The Imitation Game Movie New Pic (2)

Movie a Day Blog loves it when an actor not only lives up to his hype, but exceeds in by delivering an even more superlative performance than expected.

Benedict Cumberbatch fulfills this destiny with THE IMITATION GAME (2014, Theatrical), a very good if not great oblique biography of Alan Turing, the British mathematician who broke Nazi Germany’s impregnable Enigma code, and in the process, laid the basis for the modern computer, originally labeled “Turing’s Machine.”

It’s not the first time this tale has been told — there was a 2011 TV movie, CODEBREAKER, and an earlier film starring the fine British actor Derek Jacobi called BREAKING THE CODE (2011). There’s a popular series on Netflix now called “The Bletchley Girls,” about the women whose efforts were vital to British code-breaking. Why so much interest now in a somewhat obscure footnote of history?

It’s a great story: an anti-social math whiz ignores all his colleagues and superiors and through his own brilliant design, invents a machine capable of millions of relatively fast calculations, and ends World War II two  years early, saving millions of lives.

The catch? He’s gay in a period where England, above all, abhorred public homosexuality (while the private version thrived) and punished it viciously. Turing became a victim just a few short years after his war heroism, which, like the entire secret intelligence project at the Bletchley Tire Factory, was kept under post-war wraps.
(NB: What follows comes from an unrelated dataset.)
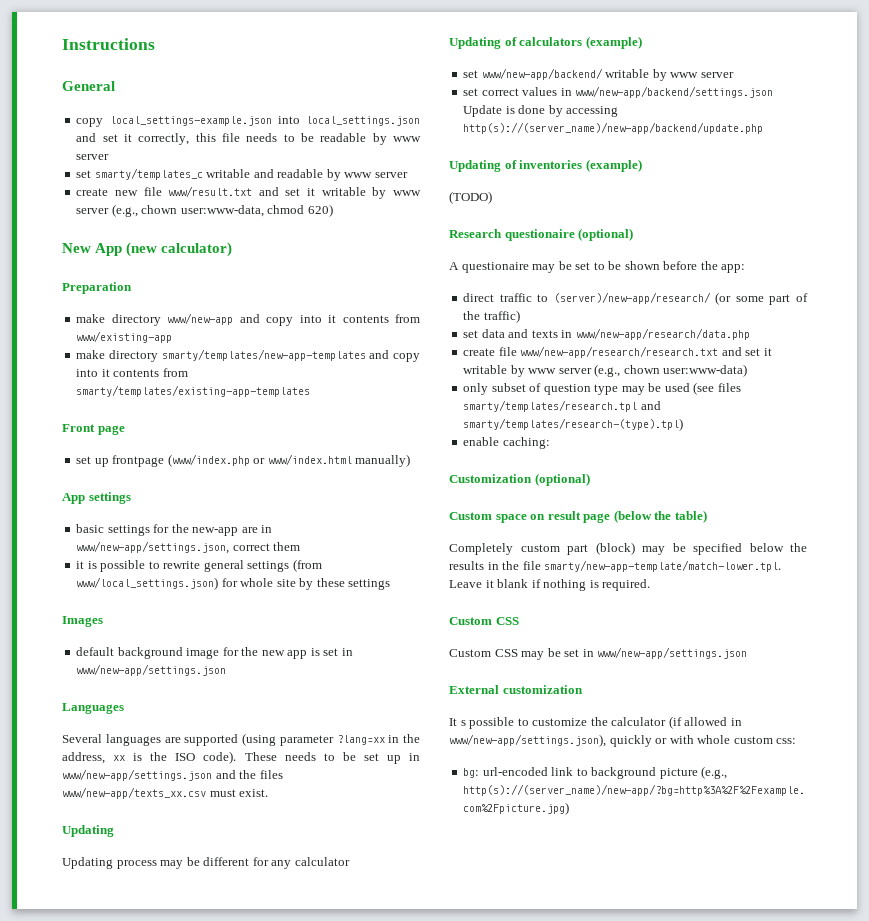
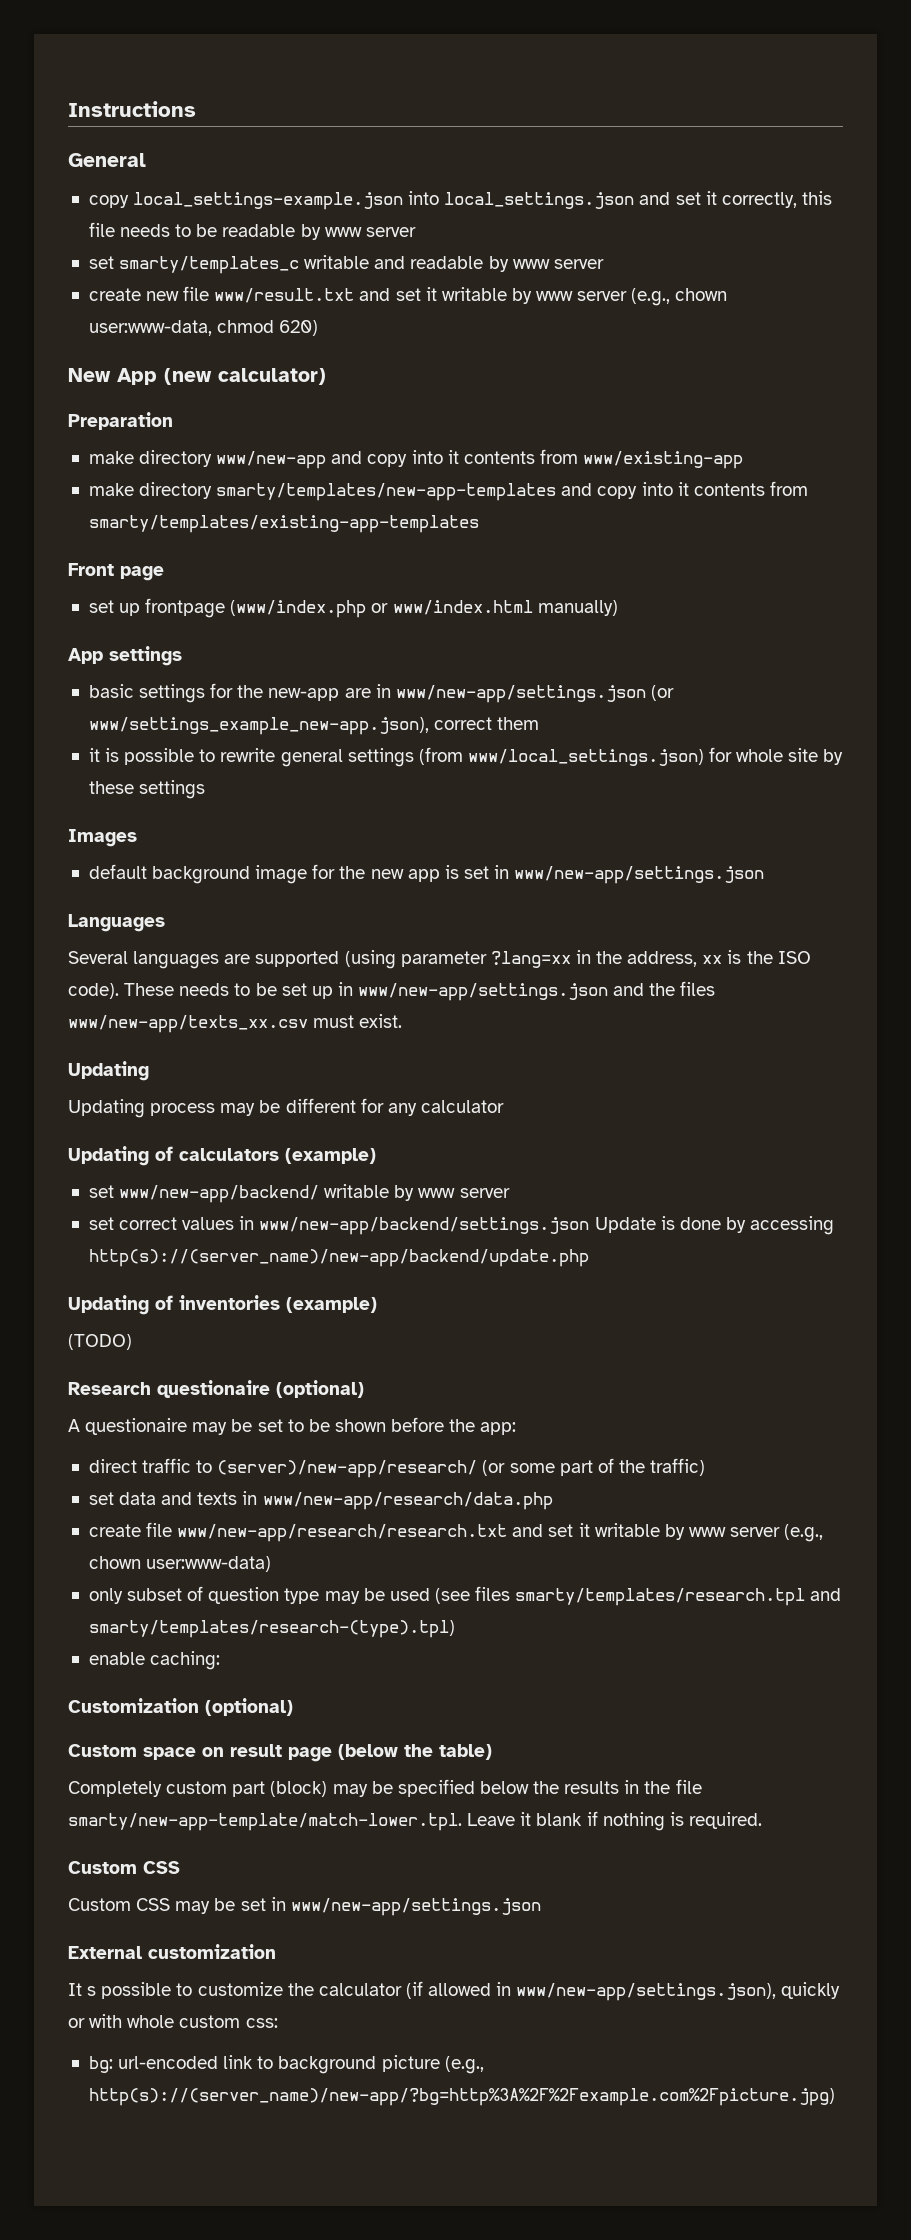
[76,541,230,554] www/new-app/settings.json, -> [395,685,674,703] [88,717,429,735] www/new-app/settings.json (or www/settings_example_new-app.json),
The symbol of this upper-class British hater is Charles Dance, well-cast in an abhorrent role.

I haven’t provided spoilers, it’s just the history  is well known and has been part of the publicity effort behind THE IMITATION GAME. All the more context, the better, but what carries this film is one thing and one thing only: Cumberbatch’s brilliant portrayal of a tortured genius.

More than any actor I have seen this year, Cumberbatch enables us to understand how his character literally thinks, not through tics or stutters, but by making him and his inner thoughts accessible to us through the humanity of his performance. All of his frustration, his limited amount of joy, his desire for companionship with similar intellect (Keira Knightley as the only woman in his inner circle in one of her best appearances) — all are realistically and emotionally communicated to us.
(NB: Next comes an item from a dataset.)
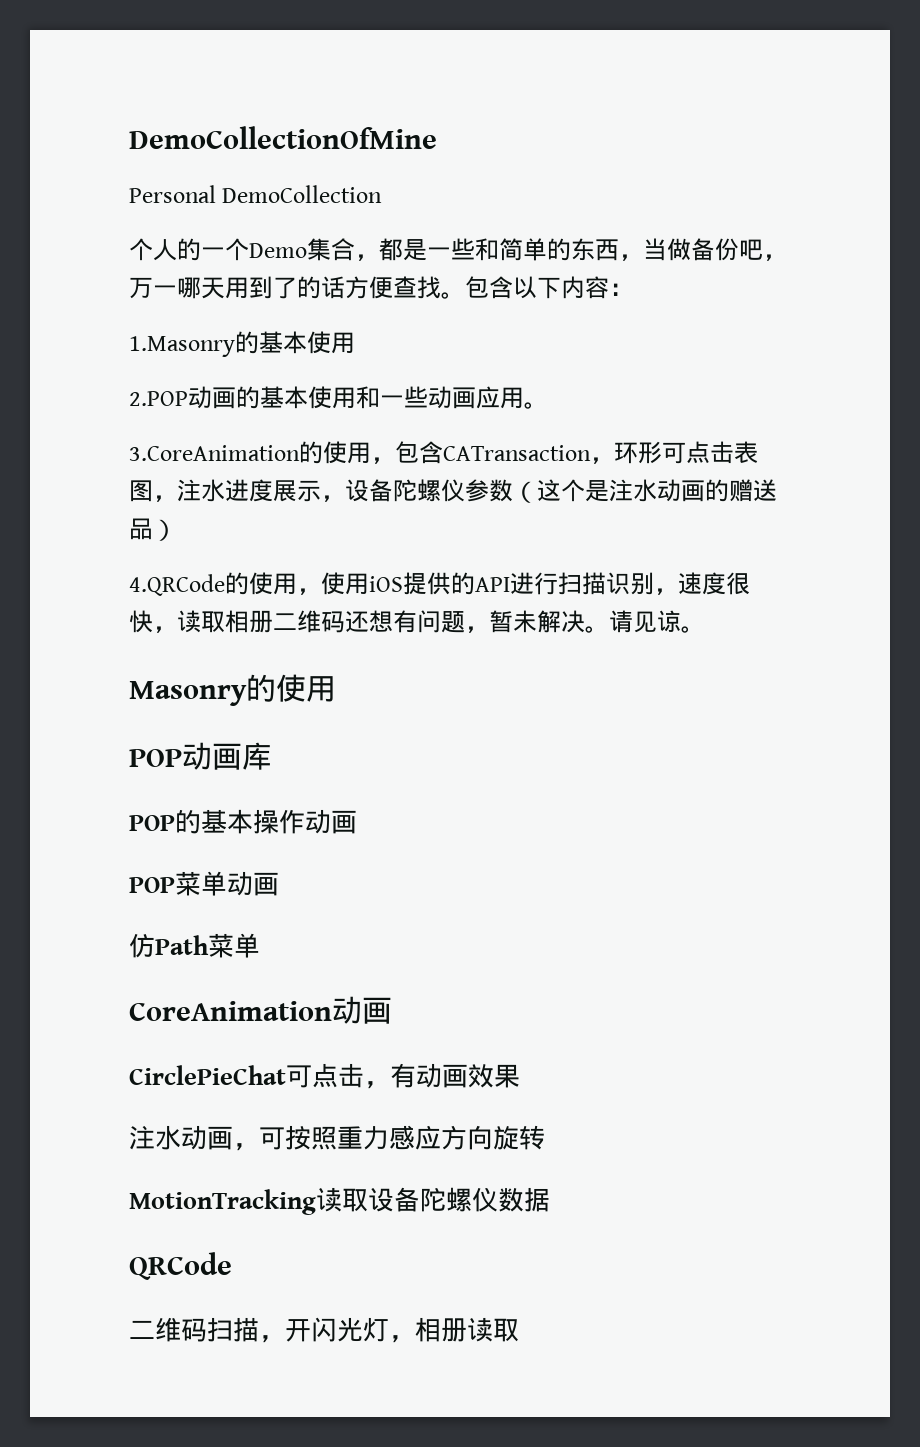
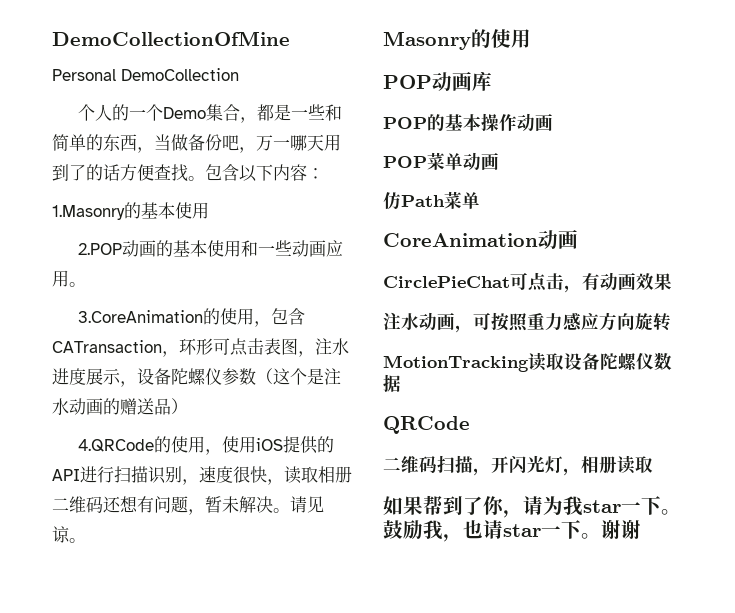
(519, 1330) none -> [383,495,681,518] [383,520,641,542] // 如果帮到了你，请为我star一下。鼓励我，也请star一下。谢谢

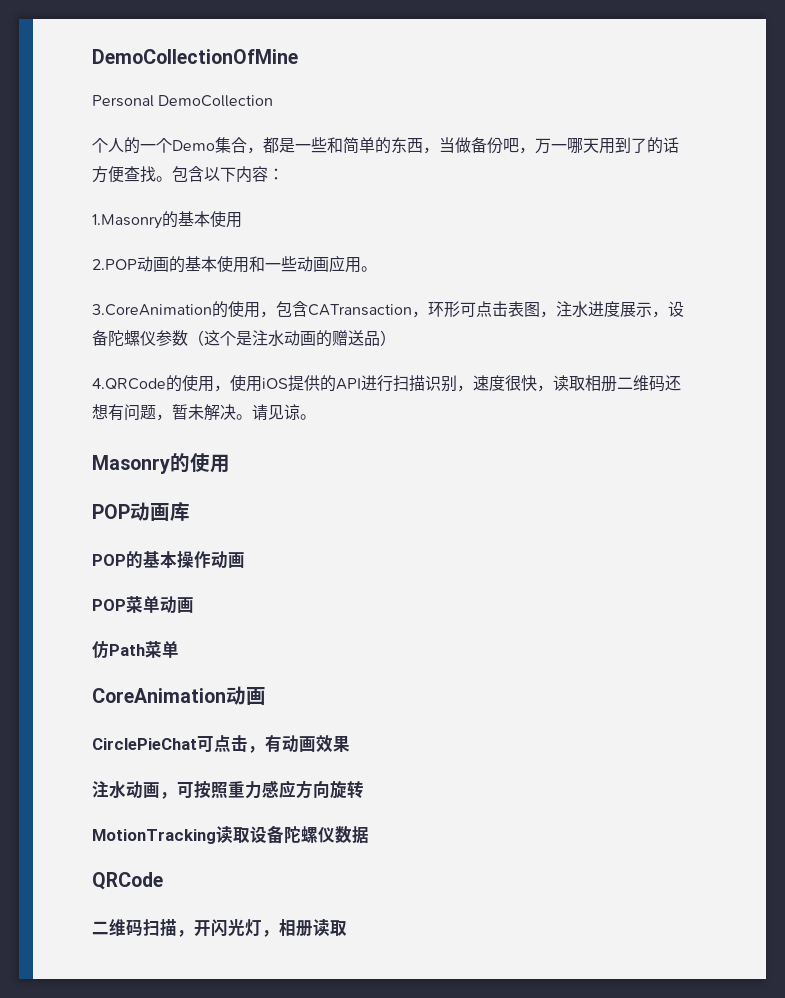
[383,495,681,518] [383,520,641,542] // 如果帮到了你，请为我star一下。鼓励我，也请star一下。谢谢 -> (347, 928) none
The direction by Morten Tyldum, a Norwegian editor-turned-director making his first English language feature, is more than circumspect, it is quietly efficient in building up its narrative drive. The continue bloody toll of the war is the best spur to Cumberbatch and his team, all reasonably well-established as individual characters with Matthew Goode a particular standout as the natural leader who must give way to Cumberbatch’s epiphany of creating a machine that could simulate human activity, but much, much faster.

Not too much is made of this unexpected beginning to the computer age; the focus, rightly so, remains on Cumberbatch’s race against the war’s growing numbers of dead; every day’s delay leads to hundreds of lost lives. Cumberbatch becomes obsessed with his machine, to the near-destruction of his body and his mind, a descent into mono-mania that leads him to hallucinations and paranoia.

THE IMITATION GAME has faced criticism for shying away from anything but the idea of Turing’s homosexuality; we see some mysterious messages passed, but any sexual encounter is strangely and completely absent. It makes the film more palatable to a wider audience, of course; we accept Cumberbatch as gay because what heterosexual man could resist a proposal from Keira Knightley the way he does?

But it gives short shrift to a vital and important part of who Turing was, and not just because he was a victim. He was a person who could only express his love in dark shadows and grimy alleyways, and that part of his life deserved to be shown, too.

THE IMITATION GAME is more than just Cumberbatch’s electrifying turn, but without him, it would be no more than a serviceable rehashing of the previous two TV movies on the same subject. Every generation an actor or two comes along who has the capability of igniting audiences’ emotions, making them giddy with the excitement of watching him work.

Whether it’s playing Frankenstein in Danny Boyle’s play, Sherlock Holmes in the British TV series, or a dragon in the HOBBIT movies, Cumberbatch is the most arresting actor working today. He is capable of being miscast (see AUGUST: OSAGE COUNTY (2013, Movie a Day Blog 1/6/14), but when given a role with some meat on it, he’s a champion carnivore. He’s the only reason to see THE IMITATION GAME.